Exercise prompt >> Begin at the line containing "html: <h1> <span>1.2</span><span>INFORMATION" in the data below and go on through the line containing "html: <p>In order", repeating each line exactly; include both ends and no other line.

Supplied data >>
..........
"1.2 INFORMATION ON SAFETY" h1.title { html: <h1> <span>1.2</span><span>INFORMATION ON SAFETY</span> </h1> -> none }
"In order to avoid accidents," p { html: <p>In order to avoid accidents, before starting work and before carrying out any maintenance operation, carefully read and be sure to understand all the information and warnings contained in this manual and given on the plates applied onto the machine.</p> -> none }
..........
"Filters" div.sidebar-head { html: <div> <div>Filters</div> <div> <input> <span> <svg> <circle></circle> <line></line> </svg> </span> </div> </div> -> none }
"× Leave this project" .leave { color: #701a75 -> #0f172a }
..........
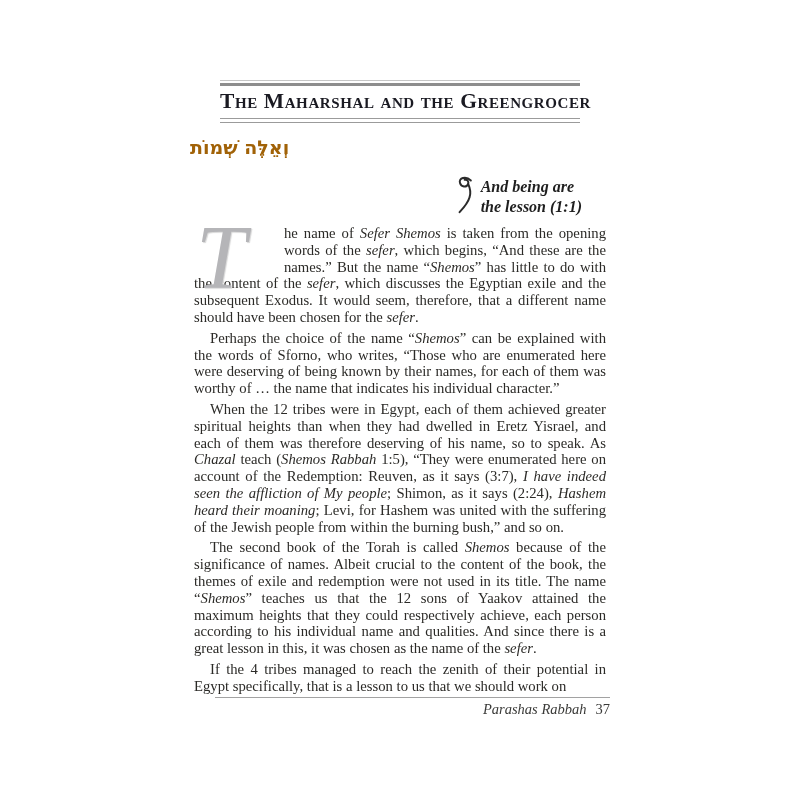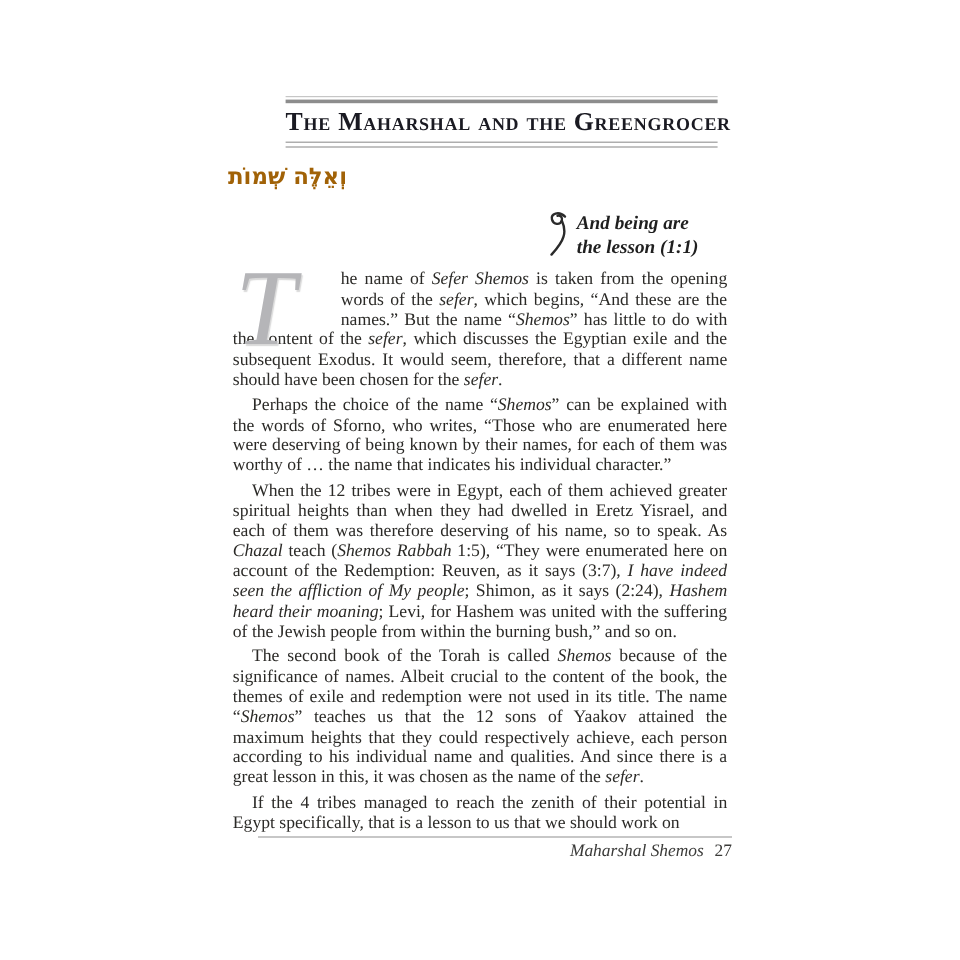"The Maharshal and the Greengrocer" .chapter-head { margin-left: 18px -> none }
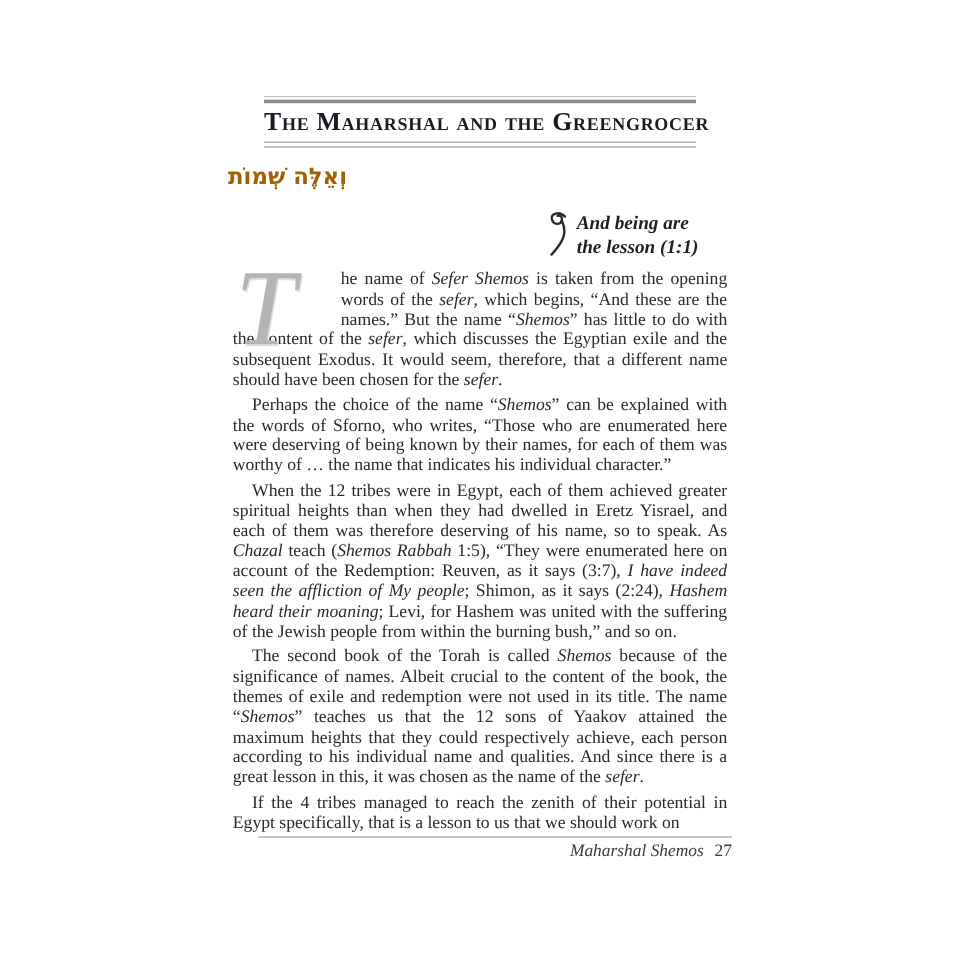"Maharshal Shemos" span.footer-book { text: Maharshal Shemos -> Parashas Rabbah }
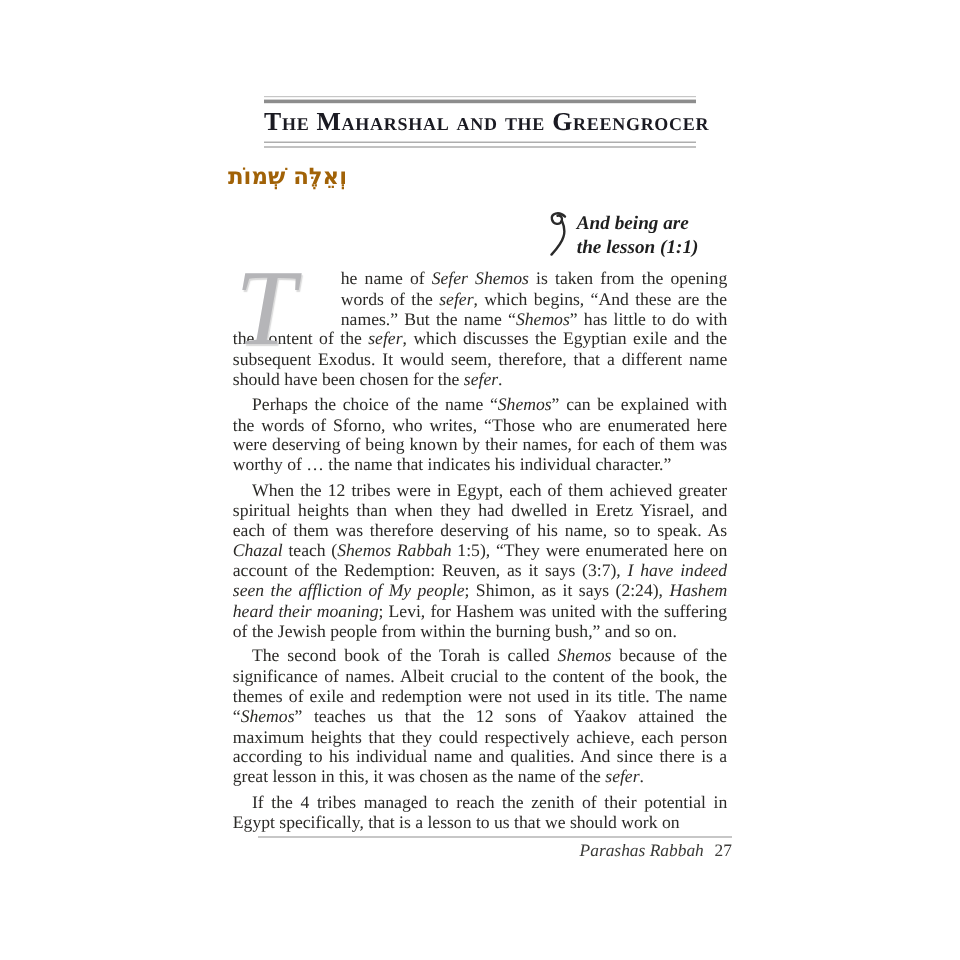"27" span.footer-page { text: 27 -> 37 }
..........
Reply to the task >>
"1.2 INFORMATION ON SAFETY" h1.title { html: <h1> <span>1.2</span><span>INFORMATION ON SAFETY</span> </h1> -> none }
"In order to avoid accidents," p { html: <p>In order to avoid accidents, before starting work and before carrying out any maintenance operation, carefully read and be sure to understand all the information and warnings contained in this manual and given on the plates applied onto the machine.</p> -> none }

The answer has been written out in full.